Qubrid receives this at https://platform.qubrid.com/v1, routes it to the serverless model layer, and returns a standard Chat Completions response. If the model decides to use a tool, the response includes a tool_calls array. Hermes parses that, executes the tool locally, appends the result as a tool role message, and sends the full updated context back for the next model turn.
This continues until the model produces a final text response with no tool calls - at which point Hermes surfaces the output.
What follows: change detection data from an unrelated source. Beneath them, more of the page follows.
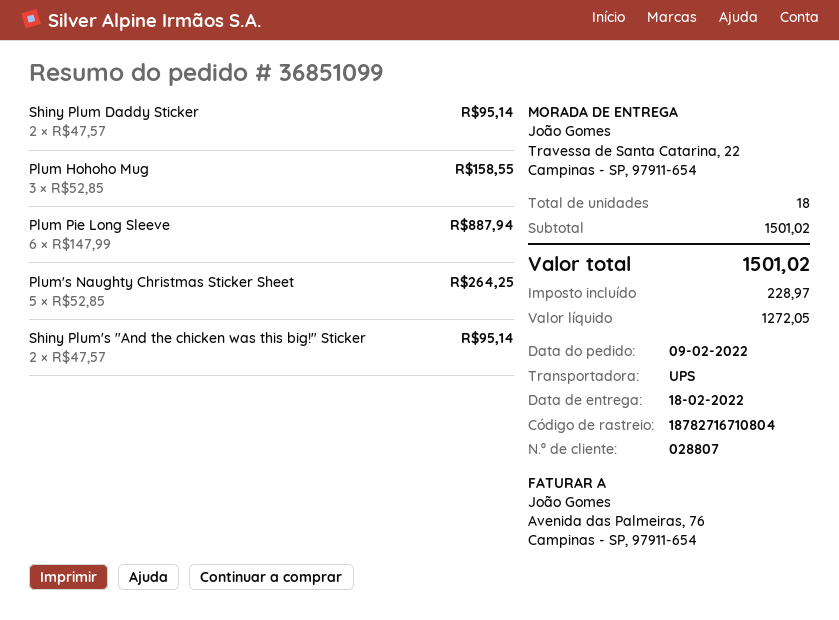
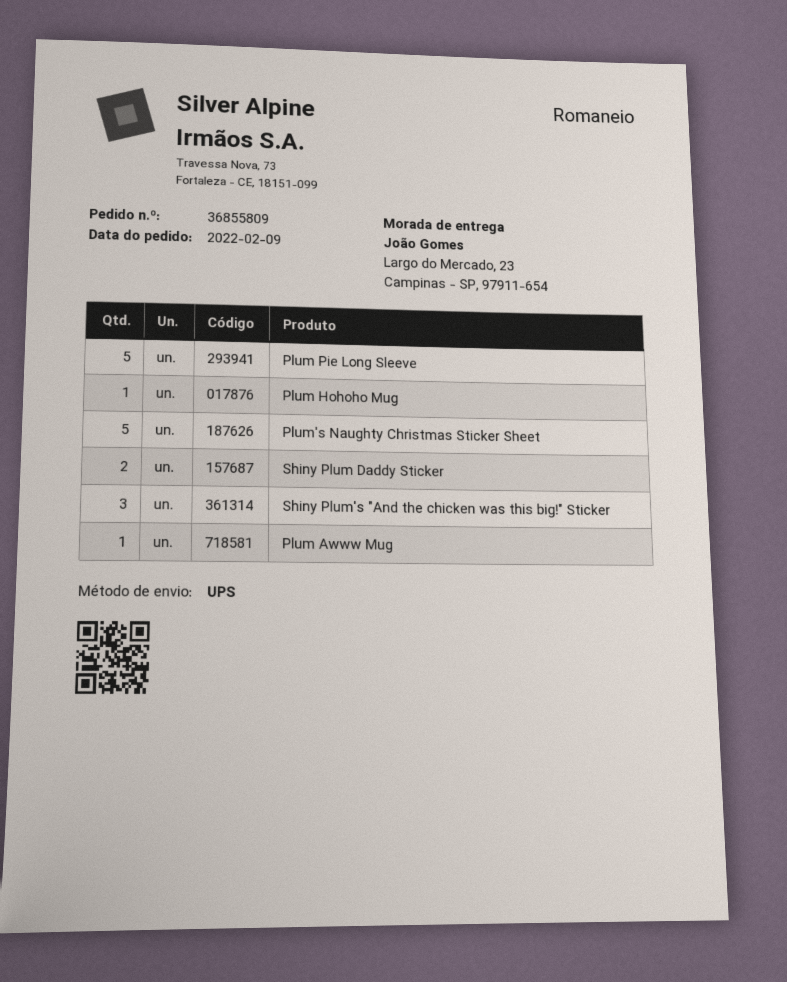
order number: 36851099 -> 36855809
ship to: Travessa de Santa Catarina, 22, Campinas - SP, 97911-654 -> Largo do Mercado, 23, Campinas - SP, 97911-654
Plum Hohoho Mug: 3 -> 1
Plum Pie Long Sleeve: 6 -> 5
Shiny Plum's "And the chicken was this big!" Sticker: 2 -> 3
Plum Awww Mug: none -> 1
Because Qubrid implements the exact same request/response schema as the OpenAI Chat Completions spec, Hermes requires zero modifications to work with it. It sees a compatible endpoint and behaves identically to any other provider.
Setup Guide
One terminal session. Under five minutes.
1. Install Hermes
# Linux / macOS / WSL2 / Termux
curl -fsSL https://hermes-agent.nousresearch.com/install.sh | bash
# Windows PowerShell
iex (irm https://hermes-agent.nousresearch.com/install.ps1)The installer handles Python 3.11, Node.js, ripgrep, ffmpeg, and a portable Git Bash on Windows automatically. Windows note: If Smart App Control blocks the installer, disable it under Settings → Privacy & Security → Windows Security → App & browser control → Smart App Control, then re-run.
2. Choose Full Setup
When prompted, select Full Setup (option 2). This lets you configure your own provider, API key, and model - Quick Setup locks you into defaults.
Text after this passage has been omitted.